The following code ensures that Google CoLab is running the correct version of TensorFlow.

In [1]:
try:
    %tensorflow_version 2.x
    COLAB = True
    print("Note: using Google CoLab")
except:
    print("Note: not using Google CoLab")
    COLAB = False

Note: not using Google CoLab


# Part 2.5: Feature Engineering

Feature engineering is a very important part of machine learning.  Later in this course we will see some techniques for automatic feature engineering.  

## Calculated Fields

It is possible to add new fields to the dataframe that are calculated from the other fields.  We can create a new column that gives the weight in kilograms.  The equation to calculate a metric weight, given a weight in pounds is:

$ m_{(kg)} = m_{(lb)} \times 0.45359237 $

This can be used with the following Python code:

In [2]:
import os
import pandas as pd

df = pd.read_csv(
    "https://data.heatonresearch.com/data/t81-558/auto-mpg.csv", 
    na_values=['NA', '?'])

df.insert(1, 'weight_kg', (df['weight'] * 0.45359237).astype(int))
df

Unnamed: 0,mpg,weight_kg,cylinders,displacement,horsepower,weight,acceleration,year,origin,name
0,18.0,1589,8,307.0,130.0,3504,12.0,70,1,chevrolet chevelle malibu
1,15.0,1675,8,350.0,165.0,3693,11.5,70,1,buick skylark 320
2,18.0,1558,8,318.0,150.0,3436,11.0,70,1,plymouth satellite
3,16.0,1557,8,304.0,150.0,3433,12.0,70,1,amc rebel sst
4,17.0,1564,8,302.0,140.0,3449,10.5,70,1,ford torino
...,...,...,...,...,...,...,...,...,...,...
393,27.0,1265,4,140.0,86.0,2790,15.6,82,1,ford mustang gl
394,44.0,966,4,97.0,52.0,2130,24.6,82,2,vw pickup
395,32.0,1040,4,135.0,84.0,2295,11.6,82,1,dodge rampage
396,28.0,1190,4,120.0,79.0,2625,18.6,82,1,ford ranger


## Google API Keys

Sometimes you will use external API's to obtain data.  The following examples show how to use the Google API keys to encode addresses for use with neural networks.  To use these, you will need your own Google API key.  The key I have below is not a real key, you need to put your own in there.  Google will ask for a credit card, but unless you use a very large number of lookups, there will be no actual cost.  YOU ARE NOT required to get an Google API key for this class, this only shows you how.  If you would like to get a Google API key, visit this site and obtain one for **geocode**.

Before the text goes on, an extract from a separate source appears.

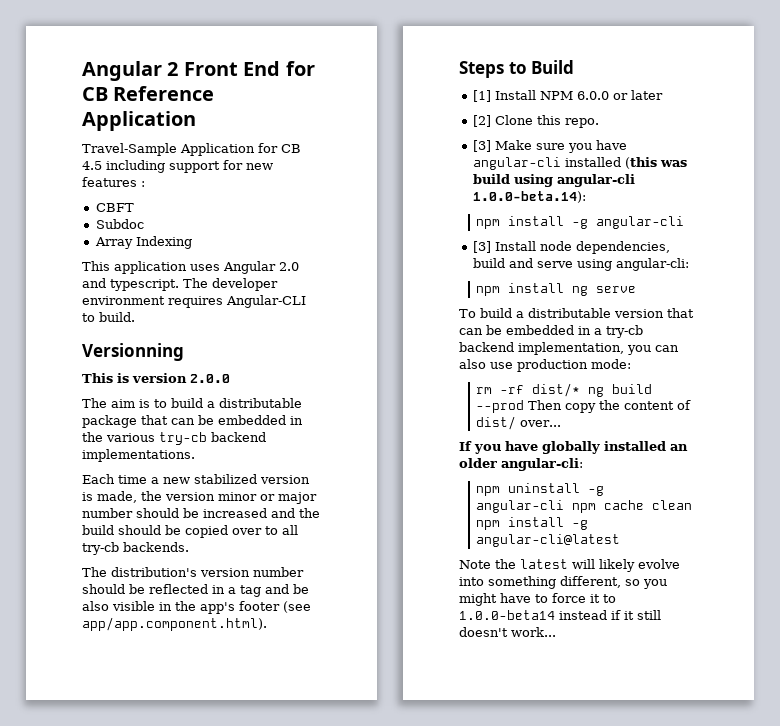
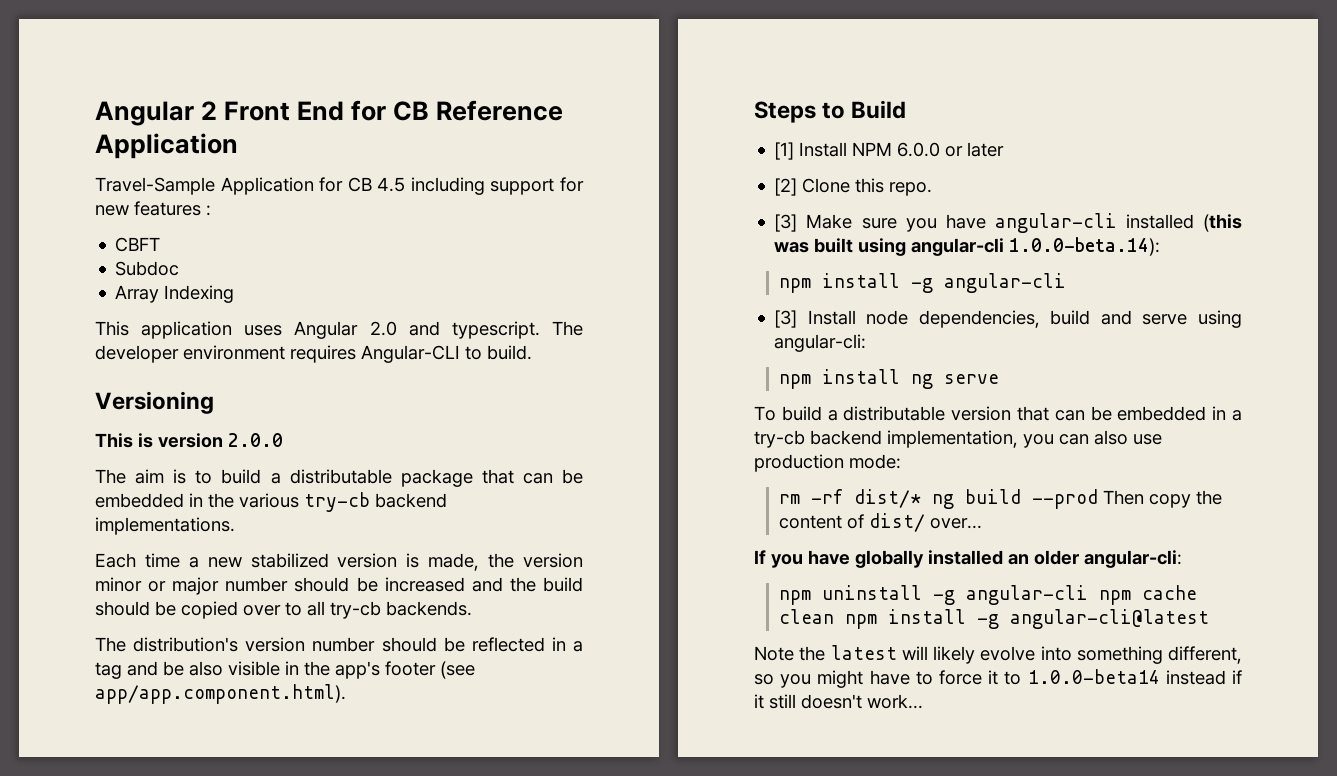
[82,343,184,361] Versionning -> [95,391,214,414] Versioning
[472,174,510,184] build -> [814,238,854,253] built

[Google API Keys](https://developers.google.com/maps/documentation/embed/get-api-key)

In [3]:
#GOOGLE_KEY = 'Your Google API Key'

# Other Examples: Dealing with Addresses

Addresses can be difficult to encode into a neural network.  There are many different approaches, and you must consider how you can transform the address into something more meaningful.  Map coordinates can be a good approach.  [Latitude and longitude](https://en.wikipedia.org/wiki/Geographic_coordinate_system) can be a useful encoding.  Thanks to the power of the Internet, it is relatively easy to transform an address into its latitude and longitude values.  The following code determines the coordinates of [Washington University](https://wustl.edu/):

In [4]:
import requests

address = "1 Brookings Dr, St. Louis, MO 63130"

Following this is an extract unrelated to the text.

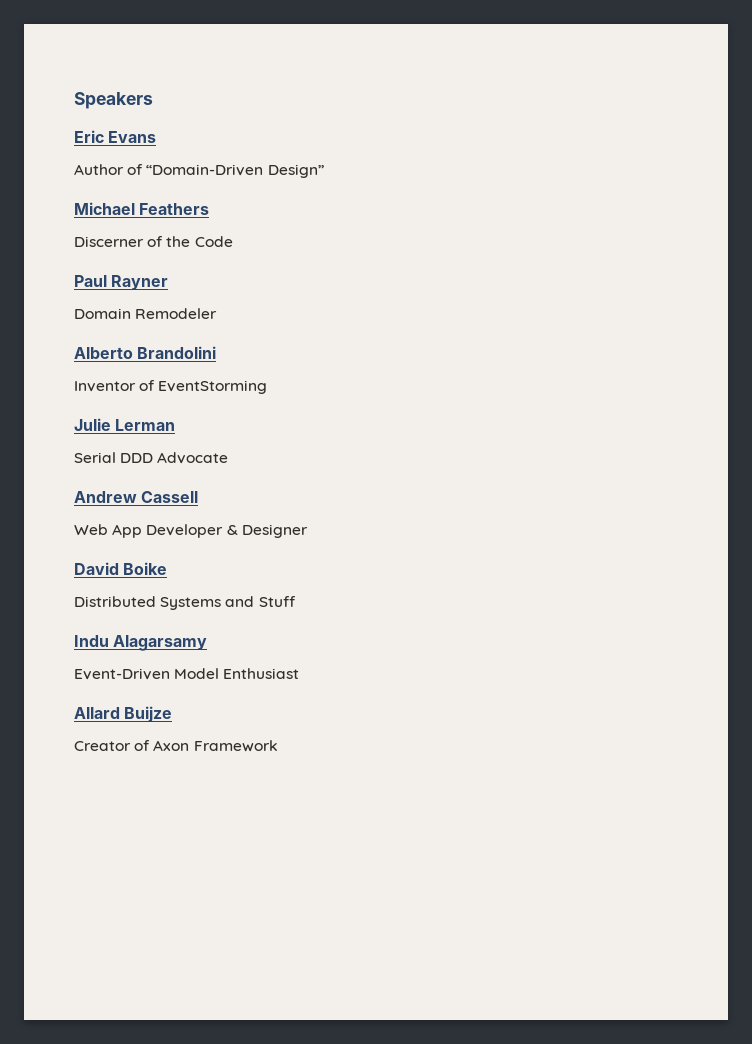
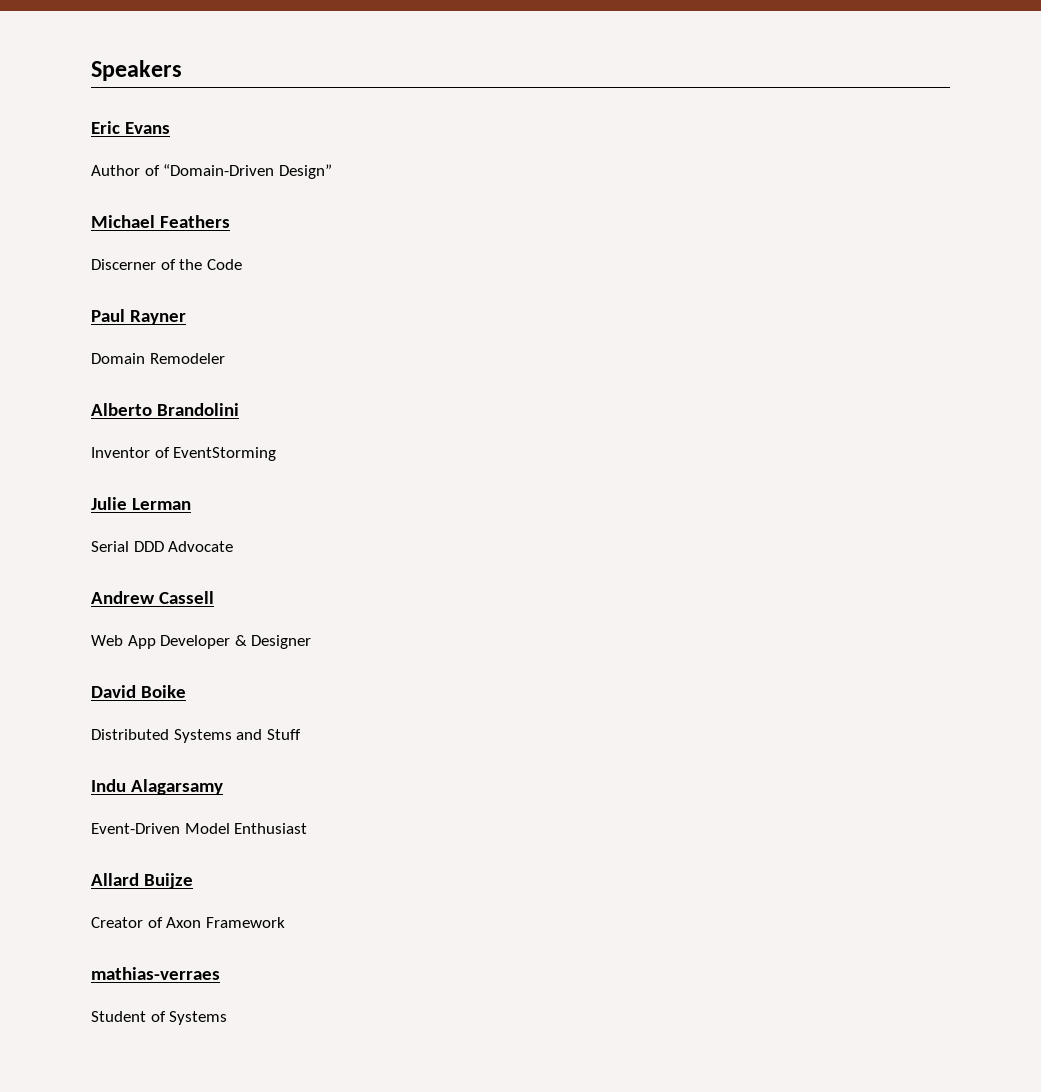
(278, 746) none -> [91,967,220,980] [91,1011,228,1025] // mathias-verraes // Student of Systems

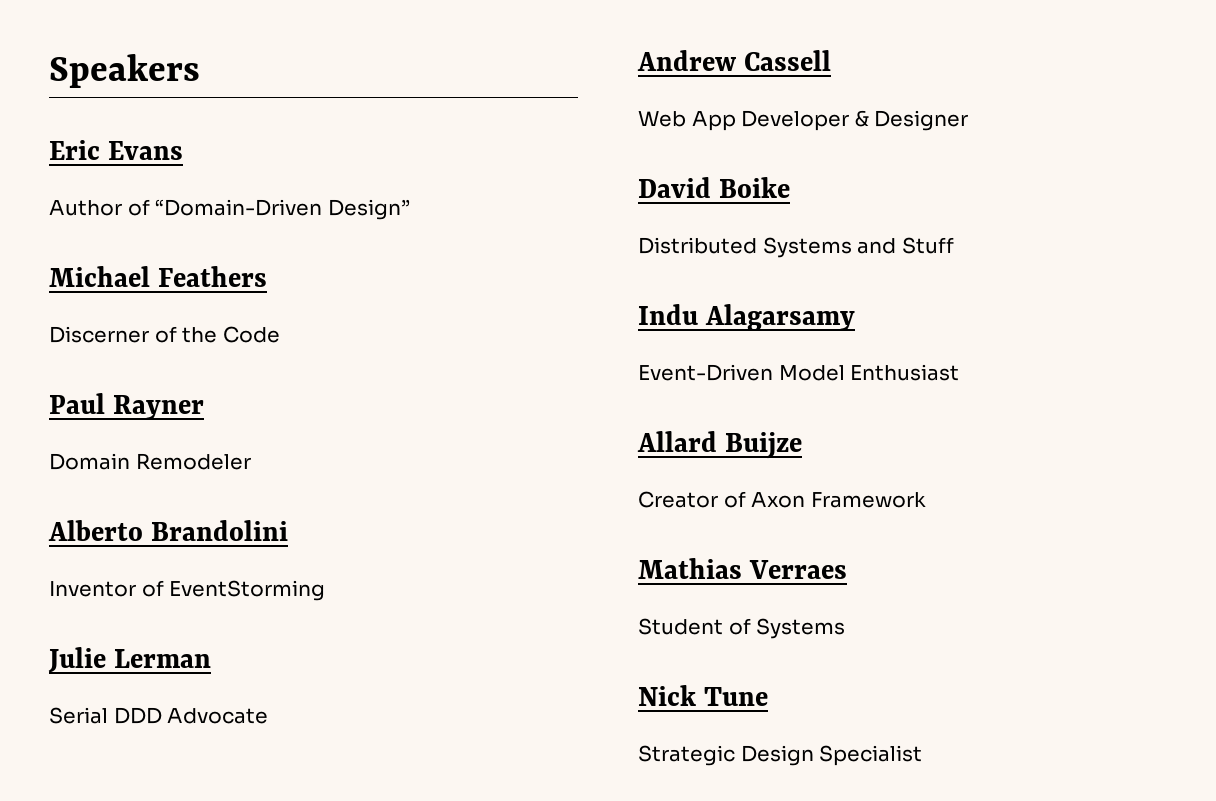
[91,967,220,980] mathias-verraes -> [638,558,848,579] Mathias Verraes
(228, 1018) none -> [638,685,769,706] [638,745,923,766] // Nick Tune // Strategic Design Specialist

response = requests.get('https://maps.googleapis.com/maps/api/geocode/json?key={}&address={}'.format(GOOGLE_KEY,address))

resp_json_payload = response.json()

if 'error_message' in resp_json_payload:
    print(resp_json_payload['error_message'])
else:
    print(resp_json_payload['results'][0]['geometry']['location'])

{'lat': 38.648238, 'lng': -90.30487459999999}


If latitude and longitude are simply fed into the neural network as two features, they might not be overly helpful.  These two values would allow your neural network to cluster locations on a map.  Sometimes cluster locations on a map can be useful.  Consider the percentage of the population that smokes in the USA by state:

![Smokers by State](https://raw.githubusercontent.com/jeffheaton/t81_558_deep_learning/master/images/class_6_smokers.png "Smokers by State")

The above map shows that certain behaviors, like smoking, can be clustered by global region. 

However, often you will want to transform the coordinates into distances.  It is reasonably easy to estimate the distance between any two points on Earth by using the [great circle distance](https://en.wikipedia.org/wiki/Great-circle_distance) between any two points on a sphere:

The following code implements this formula:

$\Delta\sigma=\arccos\bigl(\sin\phi_1\cdot\sin\phi_2+\cos\phi_1\cdot\cos\phi_2\cdot\cos(\Delta\lambda)\bigr)$

$d = r \, \Delta\sigma$

In [5]:
from math import sin, cos, sqrt, atan2, radians

# Distance function
def distance_lat_lng(lat1,lng1,lat2,lng2):
    # approximate radius of earth in km
    R = 6373.0

    # degrees to radians (lat/lon are in degrees)
    lat1 = radians(lat1)
    lng1 = radians(lng1)
    lat2 = radians(lat2)
    lng2 = radians(lng2)

    dlng = lng2 - lng1
    dlat = lat2 - lat1

    a = sin(dlat / 2)**2 + cos(lat1) * cos(lat2) * sin(dlng / 2)**2
    c = 2 * atan2(sqrt(a), sqrt(1 - a))

    return R * c

# Find lat lon for address
def lookup_lat_lng(address):
    response = requests.get('https://maps.googleapis.com/maps/api/geocode/json?key={}&address={}'.format(GOOGLE_KEY,address))
    json = response.json()
    if len(json['results']) == 0:
        print("Can't find: {}".format(address))
        return 0,0
    map = json['results'][0]['geometry']['location']
    return map['lat'],map['lng']


# Distance between two locations

import requests

address1 = "1 Brookings Dr, St. Louis, MO 63130" 
address2 = "3301 College Ave, Fort Lauderdale, FL 33314"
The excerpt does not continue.